Tobacco heiress, artist, activist and filmmaker Altina Schinasi, who died in 1999 at age 92, might best be described as a zelig. She was a modern woman with the means and motivation to explore a host of passions, often against some of the 20th century's most notable events.
For much of its brief running time, the documentary "Altina," directed by Schinasi's grandson Peter Sanders, is an absorbing look at wealth, privilege, creativity and progressive thinking. It's also an evocative time capsule — that is, until the film loses momentum and it becomes clear that key questions about Schinasi's rarefied existence will go unanswered. These include how she managed her fortune and how she physically crafted her art pieces.
The product is more pop vanity project — and one that's a bit late to the party — than onion-peeling dissection.
Still, Schinasi, who's seen throughout in an extended interview conducted in 1991 by producer-director son Terry Sanders (Peter's uncle), offers frank if nonchalant commentary about her major accomplishments: sponsoring 13 Jews' escape to America during the Holocaust, befriending the Rev. Martin Luther King Jr., hiding blacklisted director John Berry ("Claudine") during the Red Scare and more. Schinasi, who admitted having quite the sexual appetite, also nabbed four husbands, two of whom poignantly weigh in for the cameras.
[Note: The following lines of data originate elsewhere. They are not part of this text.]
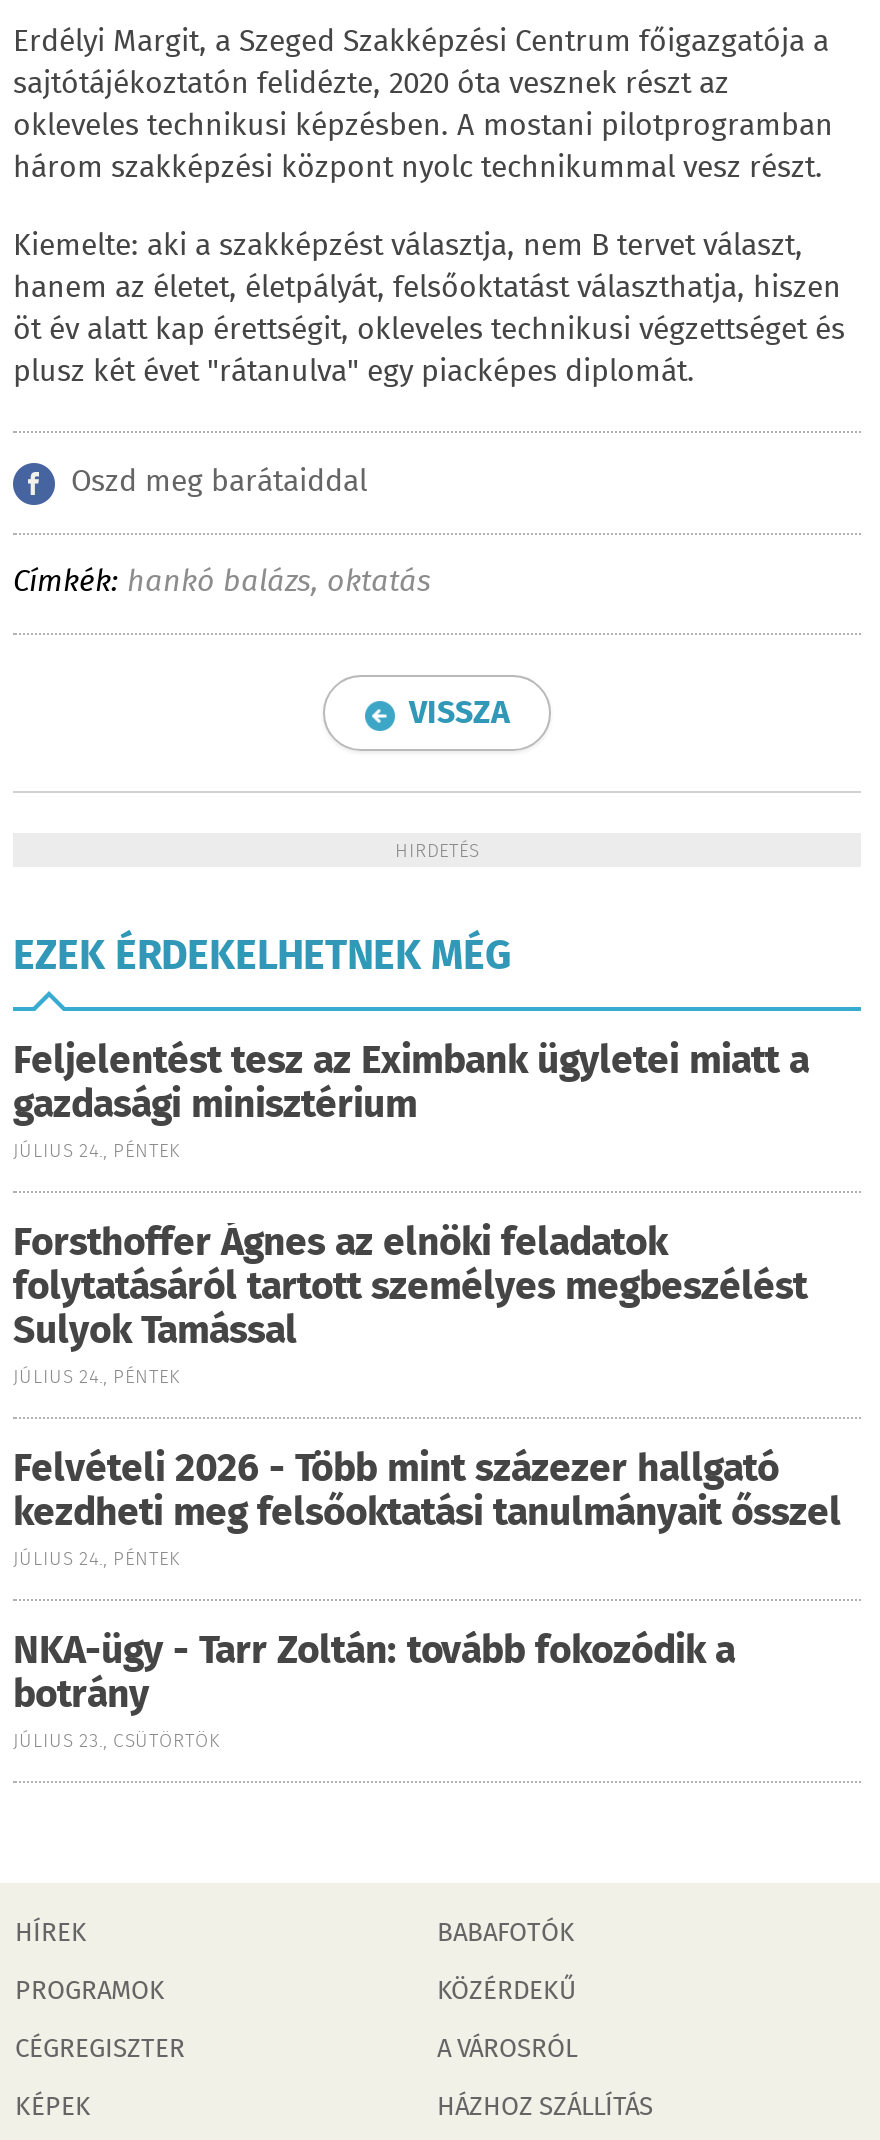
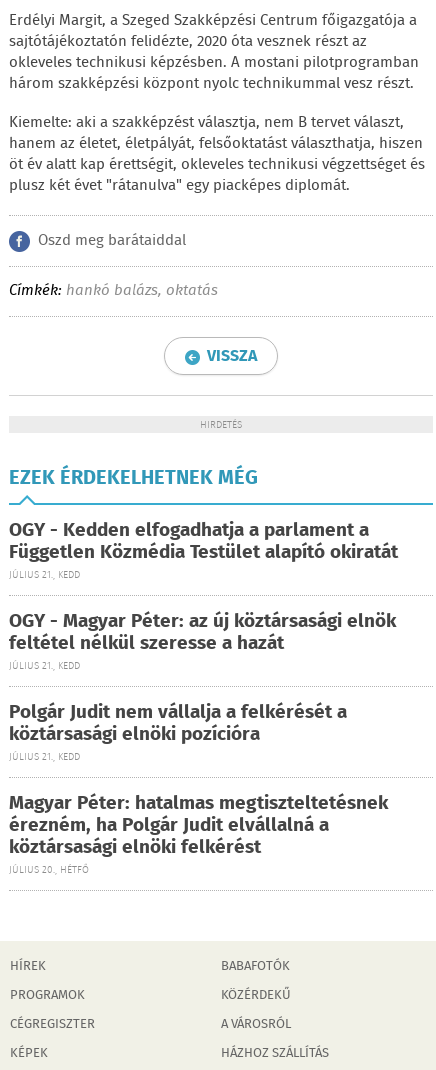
- Feljelentést tesz az Eximbank ügyletei miatt a
- gazdasági minisztérium
- JÚLIUS 24., PÉNTEK
+ OGY - Kedden elfogadhatja a parlament a
+ Független Közmédia Testület alapító okiratát
+ JÚLIUS 21., KEDD

- Forsthoffer Ágnes az elnöki feladatok
- folytatásáról tartott személyes megbeszélést
- Sulyok Tamással
- JÚLIUS 24., PÉNTEK
+ OGY - Magyar Péter: az új köztársasági elnök
+ feltétel nélkül szeresse a hazát
+ JÚLIUS 21., KEDD

- Felvételi 2026 - Több mint százezer hallgató
- kezdheti meg felsőoktatási tanulmányait ősszel
- JÚLIUS 24., PÉNTEK
+ Polgár Judit nem vállalja a felkérését a
+ köztársasági elnöki pozícióra
+ JÚLIUS 21., KEDD

- NKA-ügy - Tarr Zoltán: tovább fokozódik a
- botrány
- JÚLIUS 23., CSÜTÖRTÖK
+ Magyar Péter: hatalmas megtiszteltetésnek
+ érezném, ha Polgár Judit elvállalná a
+ köztársasági elnöki felkérést
+ JÚLIUS 20., HÉTFŐ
Artistically, Schinasi is best known for designing the revolutionary Harlequin women's eyeglass frames, for her whimsical paintings and sculptures (love those cool "chair-acters") and for producing an Oscar-nominated 1960 documentary short on German artist George Grosz. All are nicely covered here.
Strong archival and family footage and photos plus input from Schinasi observers such as actress Zoe Caldwell, journalist Amy Fine Collins, artist Camille Billops and son Terry complete this straightforwardly crafted tribute.
MPAA rating: None.
Running time: 1 hour, 20 minutes.
Playing: At Laemmle's Music Hall 3, Beverly Hills.